4. Quantum cascade laser (QCL)
Laser modules use laser beams to do a multitude of tasks from projection screens to communication. The lasers are known for being powerful and efficient. There are three common types of QCLs: mid-infrared, far-infrared, and terahertz lasers. The type that a person chooses depends on the application.
Mid-infrared lasers are effective for material processing and collecting spectroscopy data. Far infrared lasers emit low power but pulsed beams that are used in spectroscopy which is analyzing chemical components of objects. Terahertz lasers emit beams at frequencies that fall between microwaves and infrared waves which makes them highly accurate in terms of performing spectroscopy and imaging.
5. Free electron laser (FEL)
This is a type of laser system which uses electrons, instead of atoms or molecules to produce light using stimulated emission. It is used for materials welding, lithography, and power measurements.
There are six types of FELs being used, namely: undulator-based free-electron lasers (FEL), undulator/wiggler-based FELs, high harmonic generation (HHG) based FELs, Raman FELs, disk-based FELs, and laser plasma-based free-electron lasers.
Undulator based free-electron lasers (FEL)
This system is composed of undulators which are essentially electron storage rings that generate coherent radiation. Before the electrons are sent to the ring, they are first accelerated by an electrostatic field located near a linear accelerator. The FEL uses this stored energy to create electromagnetic waves at microwave frequencies(0.1 to 30 GHz)
The system is being used in the field of atomic and molecular physics, nonlinear science, and quantum optics.
Undulator/wiggler based FELs
This type consists of a wiggler which creates a stable magnetic field. This field causes the confined electron beam to go back and forth changing its direction. This beam is then hit by a second electron beam to produce light.
The technology allows the laser beams to be used in materials science, material fabrication, biology, and medicine.
High harmonic generation (HHG) based FELs
This system uses high-intensity lasers which are focused on particular atoms or molecules. It is similar to the undulator FELs, but they use different electron energies. These lasers are uniquely used in thin-film processing, thin material fabrication, and semiconductor process applications.
High harmonic generation (HHG) based FELs make the most out of high-power lasers to produce short pulses of light at ultraviolet (UV) wavelengths. This technology is applied in the fields of plasma physics, chemistry, semiconductor research, and materials fabrication.
This laser type is made up of a chain of optical parametric amplifiers which are used to increase the power of laser beams. It is also known as chirped pulse amplification (CPA) technology.

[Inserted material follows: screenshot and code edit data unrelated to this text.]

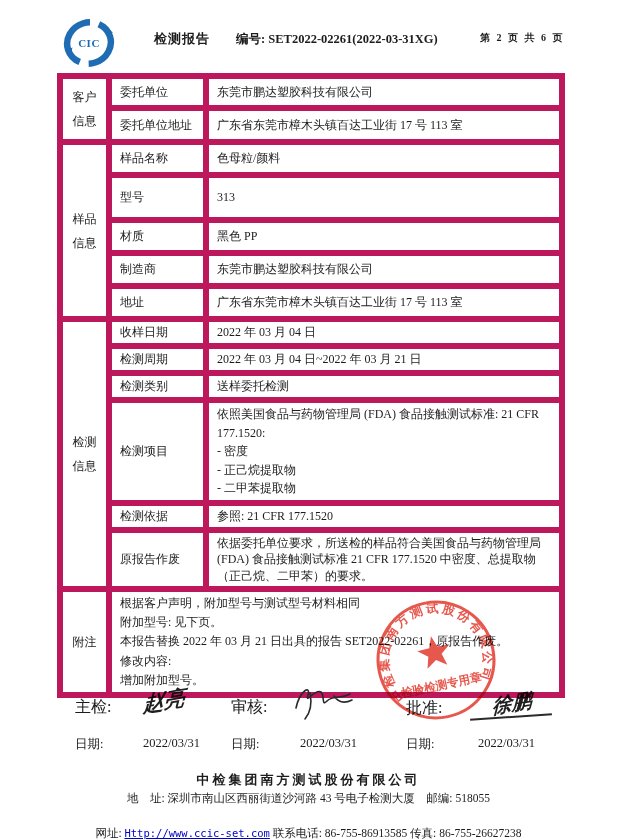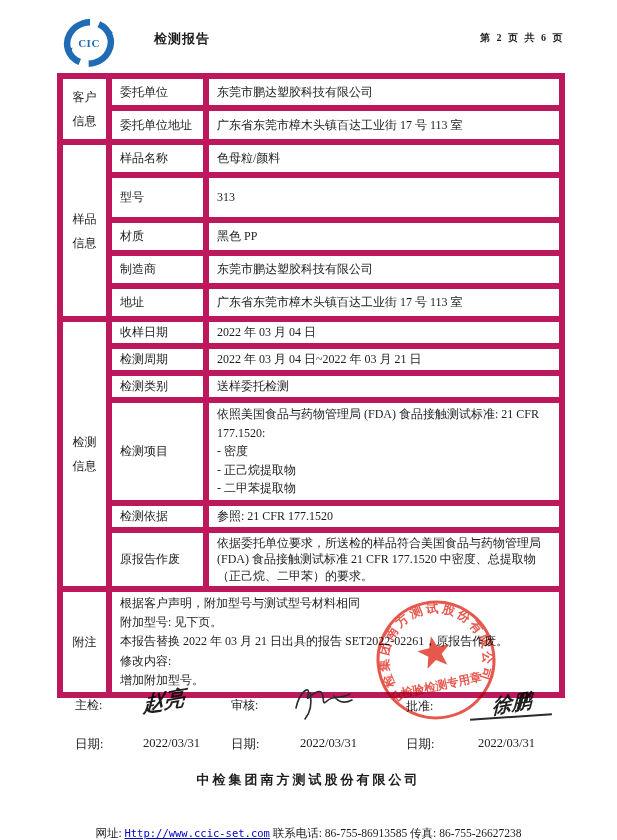--- a/index.html
+++ b/index.html
@@ -24,21 +24,21 @@
   td.field{padding-left:9px;}
   td.value{padding-left:10px;line-height:17px;}
   .preline{white-space:pre-line;}
   td.notecell{white-space:pre-line;line-height:19.2px;padding-left:10px;margin-top:12px;}
   
   .stamp{
     position:absolute;left:371px;top:595px;width:130px;height:130px;z-index:4;
     transform:rotate(-12deg);opacity:.85;mix-blend-mode:multiply;pointer-events:none;
   }
   
-  .siglabel{position:absolute;font-size:12px;white-space:nowrap;text-align:right;}
+  .siglabel{position:absolute;font-size:16px;white-space:nowrap;text-align:right;}
   .sigdate{position:absolute;font-size:12.5px;white-space:nowrap;}
   .sig-name{
     position:absolute;font-size:21px;font-weight:bold;font-style:italic;color:#1f1f1f;
     transform:rotate(-10deg) skewX(-12deg);white-space:nowrap;z-index:5;mix-blend-mode:multiply;
   }
   .sig-underline{position:absolute;height:0;border-bottom:2px solid #2a2a2a;transform:rotate(-4deg);z-index:5;}
   .sig-svg{position:absolute;z-index:5;}
   
   .ft-company{position:absolute;left:0;top:771px;width:100%;text-align:center;font-size:13px;font-weight:bold;letter-spacing:3px;}
   .ft-line{position:absolute;left:0;top:791px;width:100%;text-align:center;font-size:11.5px;white-space:nowrap;}
@@ -50,20 +50,21 @@
 
 <div class="page">
 
   <svg class="logo" viewBox="0 0 52 50" aria-hidden="true">
     <ellipse cx="26" cy="25" rx="22" ry="20.5" fill="none" stroke="#1f6cb4" stroke-width="6.5" stroke-dasharray="58 9" stroke-dashoffset="18" transform="rotate(-18 26 25)"></ellipse>
     <polygon points="44,10 50,14 43,17" fill="#1f6cb4" transform="rotate(8 44 14)"></polygon>
     <polygon points="8,36 2,33 9,29" fill="#1f6cb4" transform="rotate(8 6 33)"></polygon>
     <text x="26" y="29" text-anchor="middle" font-size="11" font-weight="bold" font-family="Liberation Serif, serif" fill="#1f6cb4" letter-spacing="0.5">CIC</text>
   </svg>
   <div class="hdr-title">检测报告</div>
+  <div class="hdr-no">编号: SET2022-02261(2022-03-31XG)</div>
   <div class="hdr-page">第 2 页 共 6 页</div>
 
   <table class="report">
     <colgroup>
         <col style="width:49px">
         <col style="width:97px">
         <col style="width:356px">
       </colgroup>
     <tbody>
 
@@ -168,15 +169,16 @@
     </defs>
     <circle cx="64" cy="64" r="57" fill="none" stroke="#e23a2e" stroke-width="3"></circle>
     <polygon points="64,40 68.1,51.3 80.2,51.7 70.7,59.2 74,70.8 64,64 54,70.8 57.3,59.2 47.8,51.7 59.9,51.3" fill="#e23a2e"></polygon>
     <text font-size="12.5" font-weight="bold" fill="#e23a2e" letter-spacing="2.5" font-family="Liberation Serif, serif">
       <textPath href="#ringPath" startOffset="50%" text-anchor="middle">中检集团南方测试股份有限公司</textPath>
     </text>
     <text x="64" y="93" text-anchor="middle" font-size="11.5" font-weight="bold" fill="#e23a2e" font-family="Liberation Serif, serif">检验检测专用章</text>
   </svg>
 
   <div class="ft-company">中检集团南方测试股份有限公司</div>
+  <div class="ft-line">地　址: 深圳市南山区西丽街道沙河路 43 号电子检测大厦　邮编: 518055</div>
   <div class="ft-line2"><span>网址: </span><a class="ft-link" href="#">Http://www.ccic-set.com</a><span> 联系电话: 86-755-86913585 传真: 86-755-26627238</span></div>
 
 </div>
 
 </body></html>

The Raman FELs are used for gas and material analysis as well as the generation of high-power UV pulses.
The system uses disks with an active gain medium which is placed between two mirrors to amplify the light efficiently. The disks are typically made of solid-state crystals like Yb:glass or Er:YAG lasers, which are on a growth substrate.
It is being used in the material processing, micro-welding, and marking of metals. The FEL is also used for extreme-ultraviolet lithography.
Laser plasma-based free-electron lasers (FELs)
This system uses a laser to create a high density of electrons and a second laser beam that hits them to produce light.
The technology is used in the fields of attosecond physics, plasma surface interactions, and chemistry. Other applications are biological imaging, material processing, micro-welding, and coating for glasses.